Records supplied Block Start
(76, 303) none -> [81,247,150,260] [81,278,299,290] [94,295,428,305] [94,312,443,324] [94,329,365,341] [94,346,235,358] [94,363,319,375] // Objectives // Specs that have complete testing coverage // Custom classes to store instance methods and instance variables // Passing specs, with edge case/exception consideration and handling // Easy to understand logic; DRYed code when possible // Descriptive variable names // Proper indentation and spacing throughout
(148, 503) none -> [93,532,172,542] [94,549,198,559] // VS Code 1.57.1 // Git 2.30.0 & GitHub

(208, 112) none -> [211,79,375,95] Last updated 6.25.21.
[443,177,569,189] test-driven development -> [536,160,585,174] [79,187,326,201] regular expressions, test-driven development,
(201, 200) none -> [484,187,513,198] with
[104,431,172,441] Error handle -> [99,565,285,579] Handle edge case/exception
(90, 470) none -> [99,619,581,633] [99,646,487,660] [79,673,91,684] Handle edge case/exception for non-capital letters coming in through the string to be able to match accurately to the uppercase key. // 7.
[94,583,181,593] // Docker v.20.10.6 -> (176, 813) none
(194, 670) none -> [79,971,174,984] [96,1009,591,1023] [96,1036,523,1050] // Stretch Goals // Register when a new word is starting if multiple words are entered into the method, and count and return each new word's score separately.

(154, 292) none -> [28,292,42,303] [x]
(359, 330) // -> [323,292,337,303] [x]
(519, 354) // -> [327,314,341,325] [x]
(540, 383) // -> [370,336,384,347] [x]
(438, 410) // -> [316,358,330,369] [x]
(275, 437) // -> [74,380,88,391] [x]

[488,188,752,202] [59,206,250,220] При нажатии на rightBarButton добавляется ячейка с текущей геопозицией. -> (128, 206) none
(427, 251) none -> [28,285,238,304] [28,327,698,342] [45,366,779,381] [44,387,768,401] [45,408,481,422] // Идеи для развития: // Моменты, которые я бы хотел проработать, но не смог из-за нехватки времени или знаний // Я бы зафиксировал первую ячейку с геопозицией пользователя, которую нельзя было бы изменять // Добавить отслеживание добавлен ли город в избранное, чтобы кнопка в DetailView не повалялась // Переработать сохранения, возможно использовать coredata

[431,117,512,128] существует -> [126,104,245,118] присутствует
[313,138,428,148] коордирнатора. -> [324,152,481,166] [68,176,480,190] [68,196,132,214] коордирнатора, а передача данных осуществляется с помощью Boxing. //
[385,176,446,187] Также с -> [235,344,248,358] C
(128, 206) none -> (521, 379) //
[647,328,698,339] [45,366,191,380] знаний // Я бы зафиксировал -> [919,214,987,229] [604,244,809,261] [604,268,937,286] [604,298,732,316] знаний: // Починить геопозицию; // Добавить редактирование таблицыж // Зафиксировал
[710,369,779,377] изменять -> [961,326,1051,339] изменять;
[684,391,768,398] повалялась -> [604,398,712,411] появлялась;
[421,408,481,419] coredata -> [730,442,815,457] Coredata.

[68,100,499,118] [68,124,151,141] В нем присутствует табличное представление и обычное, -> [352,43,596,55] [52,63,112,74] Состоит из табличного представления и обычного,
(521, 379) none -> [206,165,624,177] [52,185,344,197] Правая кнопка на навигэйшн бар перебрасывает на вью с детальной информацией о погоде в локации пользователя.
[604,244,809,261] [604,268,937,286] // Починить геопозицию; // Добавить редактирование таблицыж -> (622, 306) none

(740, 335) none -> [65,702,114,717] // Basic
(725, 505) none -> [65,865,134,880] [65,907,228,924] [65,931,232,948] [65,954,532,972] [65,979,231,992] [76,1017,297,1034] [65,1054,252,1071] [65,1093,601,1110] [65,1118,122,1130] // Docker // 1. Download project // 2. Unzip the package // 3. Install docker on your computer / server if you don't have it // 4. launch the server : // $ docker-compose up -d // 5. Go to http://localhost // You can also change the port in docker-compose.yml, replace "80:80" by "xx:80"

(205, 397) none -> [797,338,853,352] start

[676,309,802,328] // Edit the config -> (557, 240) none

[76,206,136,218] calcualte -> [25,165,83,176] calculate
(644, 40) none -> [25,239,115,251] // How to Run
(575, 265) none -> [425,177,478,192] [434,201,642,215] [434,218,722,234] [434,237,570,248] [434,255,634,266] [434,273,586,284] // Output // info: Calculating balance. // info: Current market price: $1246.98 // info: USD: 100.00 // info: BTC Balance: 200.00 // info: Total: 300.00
Records supplied Block End
Task requirements: In the entries above, find the line holding "(359, 330) // -> [323,292,337,303] [x]" and the line holding "[431,117,512,128] существует ->", then retype exactly those two lines and every line between them, and nothing else.

Response:
(359, 330) // -> [323,292,337,303] [x]
(519, 354) // -> [327,314,341,325] [x]
(540, 383) // -> [370,336,384,347] [x]
(438, 410) // -> [316,358,330,369] [x]
(275, 437) // -> [74,380,88,391] [x]

[488,188,752,202] [59,206,250,220] При нажатии на rightBarButton добавляется ячейка с текущей геопозицией. -> (128, 206) none
(427, 251) none -> [28,285,238,304] [28,327,698,342] [45,366,779,381] [44,387,768,401] [45,408,481,422] // Идеи для развития: // Моменты, которые я бы хотел проработать, но не смог из-за нехватки времени или знаний // Я бы зафиксировал первую ячейку с геопозицией пользователя, которую нельзя было бы изменять // Добавить отслеживание добавлен ли город в избранное, чтобы кнопка в DetailView не повалялась // Переработать сохранения, возможно использовать coredata

[431,117,512,128] существует -> [126,104,245,118] присутствует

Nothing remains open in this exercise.